Repeat the entries exactly as they stand.

______

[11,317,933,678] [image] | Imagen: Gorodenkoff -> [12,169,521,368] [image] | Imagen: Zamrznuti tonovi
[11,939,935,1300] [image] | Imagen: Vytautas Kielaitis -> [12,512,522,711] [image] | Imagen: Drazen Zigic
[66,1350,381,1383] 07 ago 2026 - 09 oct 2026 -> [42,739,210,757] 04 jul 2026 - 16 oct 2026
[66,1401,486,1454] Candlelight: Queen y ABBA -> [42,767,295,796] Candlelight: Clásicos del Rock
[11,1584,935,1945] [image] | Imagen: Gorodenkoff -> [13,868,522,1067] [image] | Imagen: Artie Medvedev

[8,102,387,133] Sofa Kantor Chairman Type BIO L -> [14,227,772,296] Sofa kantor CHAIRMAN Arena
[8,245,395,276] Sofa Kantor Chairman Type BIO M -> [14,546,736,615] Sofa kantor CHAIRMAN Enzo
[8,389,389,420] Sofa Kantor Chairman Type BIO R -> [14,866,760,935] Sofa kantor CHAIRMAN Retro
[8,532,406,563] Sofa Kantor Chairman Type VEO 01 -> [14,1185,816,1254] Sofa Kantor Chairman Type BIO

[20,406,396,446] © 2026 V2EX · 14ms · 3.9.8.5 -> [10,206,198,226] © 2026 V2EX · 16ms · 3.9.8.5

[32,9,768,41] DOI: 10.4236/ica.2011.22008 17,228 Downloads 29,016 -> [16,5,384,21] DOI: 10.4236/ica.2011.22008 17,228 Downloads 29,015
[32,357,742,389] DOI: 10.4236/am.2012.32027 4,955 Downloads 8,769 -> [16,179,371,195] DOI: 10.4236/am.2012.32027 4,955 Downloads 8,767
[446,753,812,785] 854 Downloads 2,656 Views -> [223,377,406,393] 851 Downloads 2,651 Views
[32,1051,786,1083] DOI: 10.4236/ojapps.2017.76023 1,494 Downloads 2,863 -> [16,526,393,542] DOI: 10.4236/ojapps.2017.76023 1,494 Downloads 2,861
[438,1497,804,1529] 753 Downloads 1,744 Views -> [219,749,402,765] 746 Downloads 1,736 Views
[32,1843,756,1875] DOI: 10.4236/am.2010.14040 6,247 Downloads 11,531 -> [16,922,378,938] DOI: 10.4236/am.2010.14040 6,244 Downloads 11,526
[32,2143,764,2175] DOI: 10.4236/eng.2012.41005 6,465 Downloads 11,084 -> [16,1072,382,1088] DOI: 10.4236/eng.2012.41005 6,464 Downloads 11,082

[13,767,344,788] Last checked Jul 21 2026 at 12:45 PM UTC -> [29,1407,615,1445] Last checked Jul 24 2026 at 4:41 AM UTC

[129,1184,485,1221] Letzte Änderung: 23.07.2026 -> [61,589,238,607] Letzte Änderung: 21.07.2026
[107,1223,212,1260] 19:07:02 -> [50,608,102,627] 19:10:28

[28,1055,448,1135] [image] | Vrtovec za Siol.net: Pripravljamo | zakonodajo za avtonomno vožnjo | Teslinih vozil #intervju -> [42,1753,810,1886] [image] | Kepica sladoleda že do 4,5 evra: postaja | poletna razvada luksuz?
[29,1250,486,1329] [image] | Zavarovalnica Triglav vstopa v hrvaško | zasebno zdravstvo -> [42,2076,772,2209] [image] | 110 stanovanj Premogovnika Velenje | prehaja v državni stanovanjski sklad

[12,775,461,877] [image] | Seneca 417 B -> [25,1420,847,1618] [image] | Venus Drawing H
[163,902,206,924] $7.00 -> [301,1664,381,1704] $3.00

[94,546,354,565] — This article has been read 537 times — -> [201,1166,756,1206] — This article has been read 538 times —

______

Task answer
[11,317,933,678] [image] | Imagen: Gorodenkoff -> [12,169,521,368] [image] | Imagen: Zamrznuti tonovi
[11,939,935,1300] [image] | Imagen: Vytautas Kielaitis -> [12,512,522,711] [image] | Imagen: Drazen Zigic
[66,1350,381,1383] 07 ago 2026 - 09 oct 2026 -> [42,739,210,757] 04 jul 2026 - 16 oct 2026
[66,1401,486,1454] Candlelight: Queen y ABBA -> [42,767,295,796] Candlelight: Clásicos del Rock
[11,1584,935,1945] [image] | Imagen: Gorodenkoff -> [13,868,522,1067] [image] | Imagen: Artie Medvedev

[8,102,387,133] Sofa Kantor Chairman Type BIO L -> [14,227,772,296] Sofa kantor CHAIRMAN Arena
[8,245,395,276] Sofa Kantor Chairman Type BIO M -> [14,546,736,615] Sofa kantor CHAIRMAN Enzo
[8,389,389,420] Sofa Kantor Chairman Type BIO R -> [14,866,760,935] Sofa kantor CHAIRMAN Retro
[8,532,406,563] Sofa Kantor Chairman Type VEO 01 -> [14,1185,816,1254] Sofa Kantor Chairman Type BIO

[20,406,396,446] © 2026 V2EX · 14ms · 3.9.8.5 -> [10,206,198,226] © 2026 V2EX · 16ms · 3.9.8.5

[32,9,768,41] DOI: 10.4236/ica.2011.22008 17,228 Downloads 29,016 -> [16,5,384,21] DOI: 10.4236/ica.2011.22008 17,228 Downloads 29,015
[32,357,742,389] DOI: 10.4236/am.2012.32027 4,955 Downloads 8,769 -> [16,179,371,195] DOI: 10.4236/am.2012.32027 4,955 Downloads 8,767
[446,753,812,785] 854 Downloads 2,656 Views -> [223,377,406,393] 851 Downloads 2,651 Views
[32,1051,786,1083] DOI: 10.4236/ojapps.2017.76023 1,494 Downloads 2,863 -> [16,526,393,542] DOI: 10.4236/ojapps.2017.76023 1,494 Downloads 2,861
[438,1497,804,1529] 753 Downloads 1,744 Views -> [219,749,402,765] 746 Downloads 1,736 Views
[32,1843,756,1875] DOI: 10.4236/am.2010.14040 6,247 Downloads 11,531 -> [16,922,378,938] DOI: 10.4236/am.2010.14040 6,244 Downloads 11,526
[32,2143,764,2175] DOI: 10.4236/eng.2012.41005 6,465 Downloads 11,084 -> [16,1072,382,1088] DOI: 10.4236/eng.2012.41005 6,464 Downloads 11,082

[13,767,344,788] Last checked Jul 21 2026 at 12:45 PM UTC -> [29,1407,615,1445] Last checked Jul 24 2026 at 4:41 AM UTC

[129,1184,485,1221] Letzte Änderung: 23.07.2026 -> [61,589,238,607] Letzte Änderung: 21.07.2026
[107,1223,212,1260] 19:07:02 -> [50,608,102,627] 19:10:28

[28,1055,448,1135] [image] | Vrtovec za Siol.net: Pripravljamo | zakonodajo za avtonomno vožnjo | Teslinih vozil #intervju -> [42,1753,810,1886] [image] | Kepica sladoleda že do 4,5 evra: postaja | poletna razvada luksuz?
[29,1250,486,1329] [image] | Zavarovalnica Triglav vstopa v hrvaško | zasebno zdravstvo -> [42,2076,772,2209] [image] | 110 stanovanj Premogovnika Velenje | prehaja v državni stanovanjski sklad

[12,775,461,877] [image] | Seneca 417 B -> [25,1420,847,1618] [image] | Venus Drawing H
[163,902,206,924] $7.00 -> [301,1664,381,1704] $3.00

[94,546,354,565] — This article has been read 537 times — -> [201,1166,756,1206] — This article has been read 538 times —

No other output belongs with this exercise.